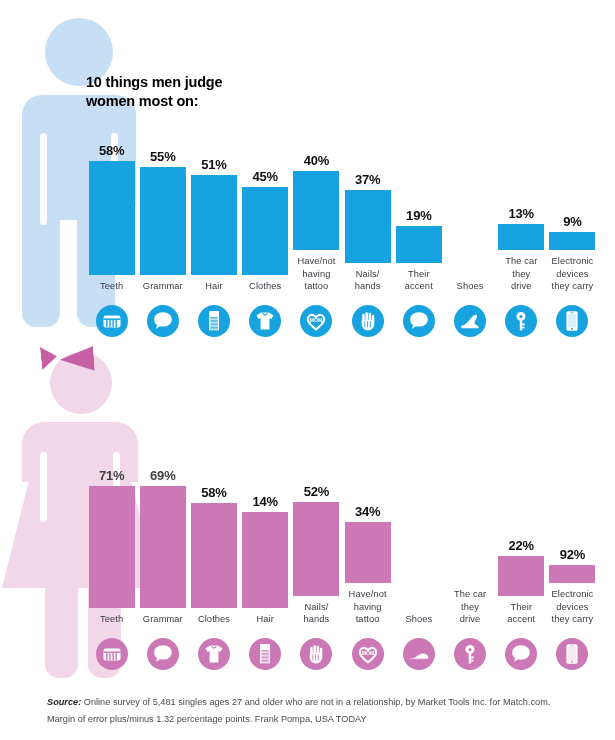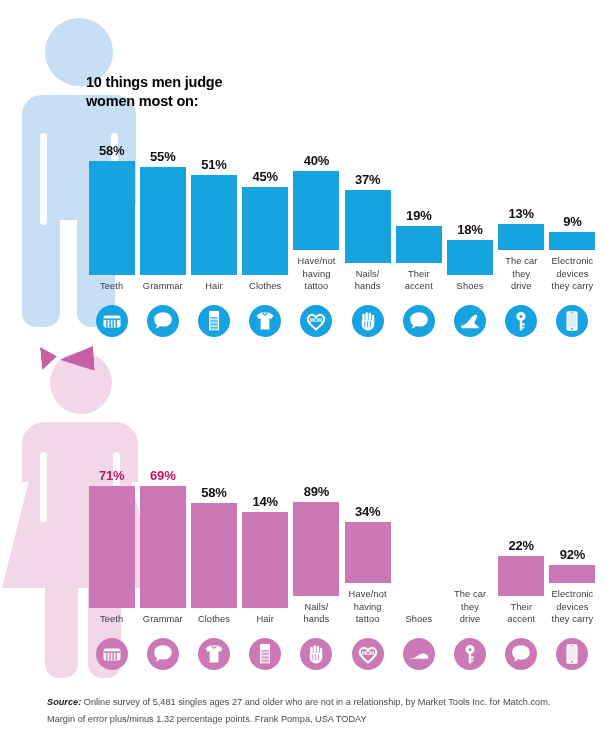--- a/index.html
+++ b/index.html
@@ -52,21 +52,21 @@
   #chart-women{left:86px;top:443px;width:512px;height:232px;}
 
   .cols{display:flex;align-items:flex-end;width:100%;}
   .col{flex:1 1 0;display:flex;flex-direction:column;align-items:center;min-width:0;}
 
   .barwrap{width:100%;display:flex;flex-direction:column;align-items:center;justify-content:flex-end;}
   #chart-men .barwrap{height:140px;}
   #chart-women .barwrap{height:140px;}
 
   .val{font-weight:bold;font-size:13px;color:#111111;margin-bottom:3px;letter-spacing:-0.2px;}
-  .val.onlight{color:#be185d;}
+  .val.onlight{color:#404040;}
 
   .bar{width:46px;}
   #chart-men .bar{background:#17a3e0;}
   #chart-women .bar{background:#cc78b6;}
 
   .cat{
     font-size:9.3px;line-height:1.35;color:#3a3a44;text-align:center;
     margin-top:5px;width:56px;white-space:pre-line;letter-spacing:0.1px;
   }
 
@@ -161,24 +161,20 @@
         </div>
         <div class="col">
           <div class="barwrap">
             <div class="val">19%</div>
             <div class="bar" style="height: 37px; background: rgb(23, 163, 224);"></div>
           </div>
           <div class="cat">Their
 accent</div>
         </div>
         <div class="col">
-          <div class="barwrap">
-            <div class="val">18%</div>
-            <div class="bar" style="height: 35px; background: rgb(23, 163, 224);"></div>
-          </div>
           <div class="cat">Shoes</div>
         </div>
         <div class="col">
           <div class="barwrap">
             <div class="val">13%</div>
             <div class="bar" style="height: 26px; background: rgb(23, 163, 224);"></div>
           </div>
           <div class="cat">The car
 they
 drive</div>
@@ -325,21 +321,21 @@
         </div>
         <div class="col">
           <div class="barwrap">
             <div class="val">14%</div>
             <div class="bar" style="height: 96px; background: rgb(204, 120, 182);"></div>
           </div>
           <div class="cat">Hair</div>
         </div>
         <div class="col">
           <div class="barwrap">
-            <div class="val">89%</div>
+            <div class="val">52%</div>
             <div class="bar" style="height: 94px; background: rgb(204, 120, 182);"></div>
           </div>
           <div class="cat">Nails/
 hands</div>
         </div>
         <div class="col">
           <div class="barwrap">
             <div class="val">34%</div>
             <div class="bar" style="height: 61px; background: rgb(204, 120, 182);"></div>
           </div>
☆ ☆ ☆
WORK REQUIRED:
A verbatim copy of the material is needed; pictures are not to appear in it.

TASK RESPONSE:
--- a/index.html
+++ b/index.html
@@ -52,21 +52,21 @@
   #chart-women{left:86px;top:443px;width:512px;height:232px;}
 
   .cols{display:flex;align-items:flex-end;width:100%;}
   .col{flex:1 1 0;display:flex;flex-direction:column;align-items:center;min-width:0;}
 
   .barwrap{width:100%;display:flex;flex-direction:column;align-items:center;justify-content:flex-end;}
   #chart-men .barwrap{height:140px;}
   #chart-women .barwrap{height:140px;}
 
   .val{font-weight:bold;font-size:13px;color:#111111;margin-bottom:3px;letter-spacing:-0.2px;}
-  .val.onlight{color:#be185d;}
+  .val.onlight{color:#404040;}
 
   .bar{width:46px;}
   #chart-men .bar{background:#17a3e0;}
   #chart-women .bar{background:#cc78b6;}
 
   .cat{
     font-size:9.3px;line-height:1.35;color:#3a3a44;text-align:center;
     margin-top:5px;width:56px;white-space:pre-line;letter-spacing:0.1px;
   }
 
@@ -161,24 +161,20 @@
         </div>
         <div class="col">
           <div class="barwrap">
             <div class="val">19%</div>
             <div class="bar" style="height: 37px; background: rgb(23, 163, 224);"></div>
           </div>
           <div class="cat">Their
 accent</div>
         </div>
         <div class="col">
-          <div class="barwrap">
-            <div class="val">18%</div>
-            <div class="bar" style="height: 35px; background: rgb(23, 163, 224);"></div>
-          </div>
           <div class="cat">Shoes</div>
         </div>
         <div class="col">
           <div class="barwrap">
             <div class="val">13%</div>
             <div class="bar" style="height: 26px; background: rgb(23, 163, 224);"></div>
           </div>
           <div class="cat">The car
 they
 drive</div>
@@ -325,21 +321,21 @@
         </div>
         <div class="col">
           <div class="barwrap">
             <div class="val">14%</div>
             <div class="bar" style="height: 96px; background: rgb(204, 120, 182);"></div>
           </div>
           <div class="cat">Hair</div>
         </div>
         <div class="col">
           <div class="barwrap">
-            <div class="val">89%</div>
+            <div class="val">52%</div>
             <div class="bar" style="height: 94px; background: rgb(204, 120, 182);"></div>
           </div>
           <div class="cat">Nails/
 hands</div>
         </div>
         <div class="col">
           <div class="barwrap">
             <div class="val">34%</div>
             <div class="bar" style="height: 61px; background: rgb(204, 120, 182);"></div>
           </div>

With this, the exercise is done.